Entries provided below:

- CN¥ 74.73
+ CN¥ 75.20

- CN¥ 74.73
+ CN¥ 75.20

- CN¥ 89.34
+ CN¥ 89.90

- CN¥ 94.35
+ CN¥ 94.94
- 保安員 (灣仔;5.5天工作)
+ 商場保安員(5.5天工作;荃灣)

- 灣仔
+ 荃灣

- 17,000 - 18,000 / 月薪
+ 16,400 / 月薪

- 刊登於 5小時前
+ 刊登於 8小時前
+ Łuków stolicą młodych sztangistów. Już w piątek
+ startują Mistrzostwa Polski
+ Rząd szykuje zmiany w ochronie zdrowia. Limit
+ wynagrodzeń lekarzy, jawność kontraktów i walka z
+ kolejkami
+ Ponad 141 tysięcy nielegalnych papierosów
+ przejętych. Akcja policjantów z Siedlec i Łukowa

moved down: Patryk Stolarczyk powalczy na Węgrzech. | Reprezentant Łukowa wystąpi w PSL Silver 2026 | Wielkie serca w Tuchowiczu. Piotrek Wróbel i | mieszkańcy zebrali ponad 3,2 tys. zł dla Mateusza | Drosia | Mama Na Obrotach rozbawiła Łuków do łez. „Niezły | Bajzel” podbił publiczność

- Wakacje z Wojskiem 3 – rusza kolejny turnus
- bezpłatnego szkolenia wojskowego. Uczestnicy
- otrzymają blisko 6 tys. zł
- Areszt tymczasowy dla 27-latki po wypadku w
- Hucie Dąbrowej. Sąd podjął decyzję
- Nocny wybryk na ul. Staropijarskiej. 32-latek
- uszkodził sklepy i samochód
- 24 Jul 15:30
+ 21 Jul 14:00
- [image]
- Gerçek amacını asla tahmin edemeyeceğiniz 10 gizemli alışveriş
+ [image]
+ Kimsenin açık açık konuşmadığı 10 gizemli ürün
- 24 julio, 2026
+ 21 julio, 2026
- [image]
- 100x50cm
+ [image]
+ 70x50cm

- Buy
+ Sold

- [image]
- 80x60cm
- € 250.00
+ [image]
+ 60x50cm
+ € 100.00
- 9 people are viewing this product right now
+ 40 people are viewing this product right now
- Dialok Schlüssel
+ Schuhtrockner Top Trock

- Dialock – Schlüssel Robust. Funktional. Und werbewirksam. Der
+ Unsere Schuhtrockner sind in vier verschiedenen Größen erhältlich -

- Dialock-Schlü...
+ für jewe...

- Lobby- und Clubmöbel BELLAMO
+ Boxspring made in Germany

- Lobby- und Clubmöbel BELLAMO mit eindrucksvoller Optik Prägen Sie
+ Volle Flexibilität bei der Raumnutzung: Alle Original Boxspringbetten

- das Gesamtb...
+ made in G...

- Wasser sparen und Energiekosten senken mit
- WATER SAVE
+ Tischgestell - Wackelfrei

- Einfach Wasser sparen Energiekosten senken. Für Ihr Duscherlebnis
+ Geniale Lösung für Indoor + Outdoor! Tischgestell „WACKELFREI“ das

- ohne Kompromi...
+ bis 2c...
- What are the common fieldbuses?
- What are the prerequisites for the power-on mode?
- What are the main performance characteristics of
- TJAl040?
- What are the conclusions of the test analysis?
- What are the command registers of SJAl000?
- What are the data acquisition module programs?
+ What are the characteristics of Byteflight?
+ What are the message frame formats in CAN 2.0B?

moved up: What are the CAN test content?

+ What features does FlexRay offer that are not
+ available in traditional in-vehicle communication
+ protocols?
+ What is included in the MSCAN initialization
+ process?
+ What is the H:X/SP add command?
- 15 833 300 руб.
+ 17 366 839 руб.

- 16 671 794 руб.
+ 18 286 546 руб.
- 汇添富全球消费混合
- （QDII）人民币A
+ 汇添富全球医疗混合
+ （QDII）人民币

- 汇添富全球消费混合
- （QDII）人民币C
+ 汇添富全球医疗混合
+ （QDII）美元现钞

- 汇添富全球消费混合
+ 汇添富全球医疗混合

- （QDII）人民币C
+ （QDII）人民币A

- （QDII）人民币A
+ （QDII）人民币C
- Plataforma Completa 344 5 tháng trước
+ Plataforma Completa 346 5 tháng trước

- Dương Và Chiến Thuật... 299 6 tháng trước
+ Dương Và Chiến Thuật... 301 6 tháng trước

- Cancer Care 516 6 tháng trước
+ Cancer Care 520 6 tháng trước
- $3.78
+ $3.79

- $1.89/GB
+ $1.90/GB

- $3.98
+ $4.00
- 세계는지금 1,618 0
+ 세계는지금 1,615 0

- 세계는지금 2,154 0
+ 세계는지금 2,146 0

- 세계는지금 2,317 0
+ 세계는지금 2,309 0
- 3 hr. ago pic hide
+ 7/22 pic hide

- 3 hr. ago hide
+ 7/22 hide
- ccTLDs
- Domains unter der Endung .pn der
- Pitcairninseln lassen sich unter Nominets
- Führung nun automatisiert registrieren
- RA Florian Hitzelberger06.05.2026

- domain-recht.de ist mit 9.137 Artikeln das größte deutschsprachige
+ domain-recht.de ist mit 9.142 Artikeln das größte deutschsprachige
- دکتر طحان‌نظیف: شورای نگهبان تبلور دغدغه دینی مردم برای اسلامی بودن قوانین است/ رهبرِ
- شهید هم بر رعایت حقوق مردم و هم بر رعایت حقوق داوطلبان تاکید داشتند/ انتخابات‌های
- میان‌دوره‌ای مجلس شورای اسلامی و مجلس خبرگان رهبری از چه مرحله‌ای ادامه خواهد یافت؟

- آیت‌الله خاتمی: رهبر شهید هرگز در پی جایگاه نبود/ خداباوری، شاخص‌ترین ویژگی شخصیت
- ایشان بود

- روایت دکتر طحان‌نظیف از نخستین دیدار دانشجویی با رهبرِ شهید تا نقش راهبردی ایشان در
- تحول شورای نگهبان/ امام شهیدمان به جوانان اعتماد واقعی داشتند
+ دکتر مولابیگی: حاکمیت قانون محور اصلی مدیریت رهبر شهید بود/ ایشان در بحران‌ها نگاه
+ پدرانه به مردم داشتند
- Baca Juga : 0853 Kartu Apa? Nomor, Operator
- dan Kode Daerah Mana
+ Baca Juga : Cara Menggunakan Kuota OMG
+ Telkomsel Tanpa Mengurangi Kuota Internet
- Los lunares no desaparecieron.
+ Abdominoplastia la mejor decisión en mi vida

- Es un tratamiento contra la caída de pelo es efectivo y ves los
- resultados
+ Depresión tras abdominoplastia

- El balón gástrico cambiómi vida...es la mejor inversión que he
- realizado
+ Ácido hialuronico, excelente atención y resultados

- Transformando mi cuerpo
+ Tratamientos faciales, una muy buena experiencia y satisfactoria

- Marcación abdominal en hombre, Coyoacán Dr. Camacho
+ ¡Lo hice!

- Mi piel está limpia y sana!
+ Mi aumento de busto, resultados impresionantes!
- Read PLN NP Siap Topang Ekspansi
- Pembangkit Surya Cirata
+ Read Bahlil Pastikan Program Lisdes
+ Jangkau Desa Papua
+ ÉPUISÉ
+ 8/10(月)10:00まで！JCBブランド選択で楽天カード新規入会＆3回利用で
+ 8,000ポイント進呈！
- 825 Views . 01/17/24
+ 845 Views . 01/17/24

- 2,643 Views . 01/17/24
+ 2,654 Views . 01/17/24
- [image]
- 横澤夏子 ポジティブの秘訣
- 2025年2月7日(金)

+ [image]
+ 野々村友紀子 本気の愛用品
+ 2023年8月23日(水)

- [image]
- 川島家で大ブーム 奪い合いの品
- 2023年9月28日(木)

End of Entries provided.

◆ **About this exercise**: Consider the entries above and return each line with the string "Lobby".

◆ **Solution to this exercise**:
- Lobby- und Clubmöbel BELLAMO
- Lobby- und Clubmöbel BELLAMO mit eindrucksvoller Optik Prägen Sie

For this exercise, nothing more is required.